Tensions escalated, bringing about the 1838 Mormon War, after which Governor Boggs issued the Mormon Extermination Order in October 1838, authorizing deadly force in the removal of Mormons. Consequently, most of the Latter Day Saints were expelled from Missouri by early 1839.

In response to "persecutions" from a "secret organization" formed within the church that denounced "dissenters", Whitmer used his position as one of the Three Witnesses to condemn the church: "If you believe my testimony to the Book of Mormon", wrote Whitmer, "if you believe that God spake to us three witnesses by his own voice, then I tell you that in June, 1838, God spake to me again by his own voice from the heavens and told me to 'separate myself from among the Latter Day Saints, for as they sought to do unto me, so it should be done unto them.'" Whitmer interpreted God's command to include both the Church of Jesus Christ of Latter-day Saints (LDS Church) and the Reorganized Church of Jesus Christ of Latter Day Saints, (RLDS Church, now known as the Community Of Christ): "God commanded me by his voice to stand apart from you."

Whitmer continued to live in Richmond, where he operated a livery stable and was elected mayor, a position he held from 1867 to 1868.

President of the Church of Christ (Whitmerite)

After the death of Smith in 1844, several rival leaders claimed to be Smith's successor, including Brigham Young, Sidney Rigdon, and James J. Strang.
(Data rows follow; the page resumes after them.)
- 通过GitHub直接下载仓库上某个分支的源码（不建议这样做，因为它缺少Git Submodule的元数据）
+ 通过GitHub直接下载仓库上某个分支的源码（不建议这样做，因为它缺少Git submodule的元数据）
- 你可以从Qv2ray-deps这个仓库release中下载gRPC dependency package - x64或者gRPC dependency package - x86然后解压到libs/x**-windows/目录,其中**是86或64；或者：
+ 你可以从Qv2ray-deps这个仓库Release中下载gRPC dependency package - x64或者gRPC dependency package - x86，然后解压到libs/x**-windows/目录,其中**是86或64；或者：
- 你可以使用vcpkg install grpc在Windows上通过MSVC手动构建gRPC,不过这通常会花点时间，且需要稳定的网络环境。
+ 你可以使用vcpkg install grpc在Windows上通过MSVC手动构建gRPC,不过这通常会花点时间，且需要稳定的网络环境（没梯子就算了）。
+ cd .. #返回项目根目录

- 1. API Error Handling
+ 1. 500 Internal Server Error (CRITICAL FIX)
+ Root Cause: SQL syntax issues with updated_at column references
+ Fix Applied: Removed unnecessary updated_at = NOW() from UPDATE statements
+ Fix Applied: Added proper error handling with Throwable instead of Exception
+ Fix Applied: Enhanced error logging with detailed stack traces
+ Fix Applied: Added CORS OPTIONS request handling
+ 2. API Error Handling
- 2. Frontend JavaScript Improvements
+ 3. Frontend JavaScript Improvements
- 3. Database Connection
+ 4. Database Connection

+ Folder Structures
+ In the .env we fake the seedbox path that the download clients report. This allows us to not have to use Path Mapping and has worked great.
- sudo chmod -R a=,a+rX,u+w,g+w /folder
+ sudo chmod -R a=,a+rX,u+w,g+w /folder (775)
Many of Rigdon's followers became disillusioned by 1847 and some, including apostle William E. McLellin and Benjamin Winchester, remembered Whitmer's 1834 ordination to be Smith's successor. At McLellin's urging, Whitmer exercised his claim to be Smith's successor and the Church of Christ (Whitmerite) was formed in Kirtland, Ohio. However, Whitmer never joined the body of the new church and it dissolved relatively quickly.

Around this time, fellow Book of Mormon witness Oliver Cowdery began to correspond with Whitmer. After traveling from Ohio to Kanesville (Council Bluffs), Cowdery attended the Kanesville Tabernacle meeting, called to sustain Brigham Young as the new President of the Church. Cowdery bore, with conviction, his testimony of the truthfulness of everything that had happened spiritually regarding Smith and the Book of Mormon. Meeting with Young at Winter Quarters, Nebraska, he requested readmission into the church, and he was re-baptized into the church there. Cowdery then traveled to meet with Whitmer in Richmond to persuade him to move west and rejoin the Saints in Utah Territory. Cowdery, however, succumbed to tuberculosis and died March 3, 1850.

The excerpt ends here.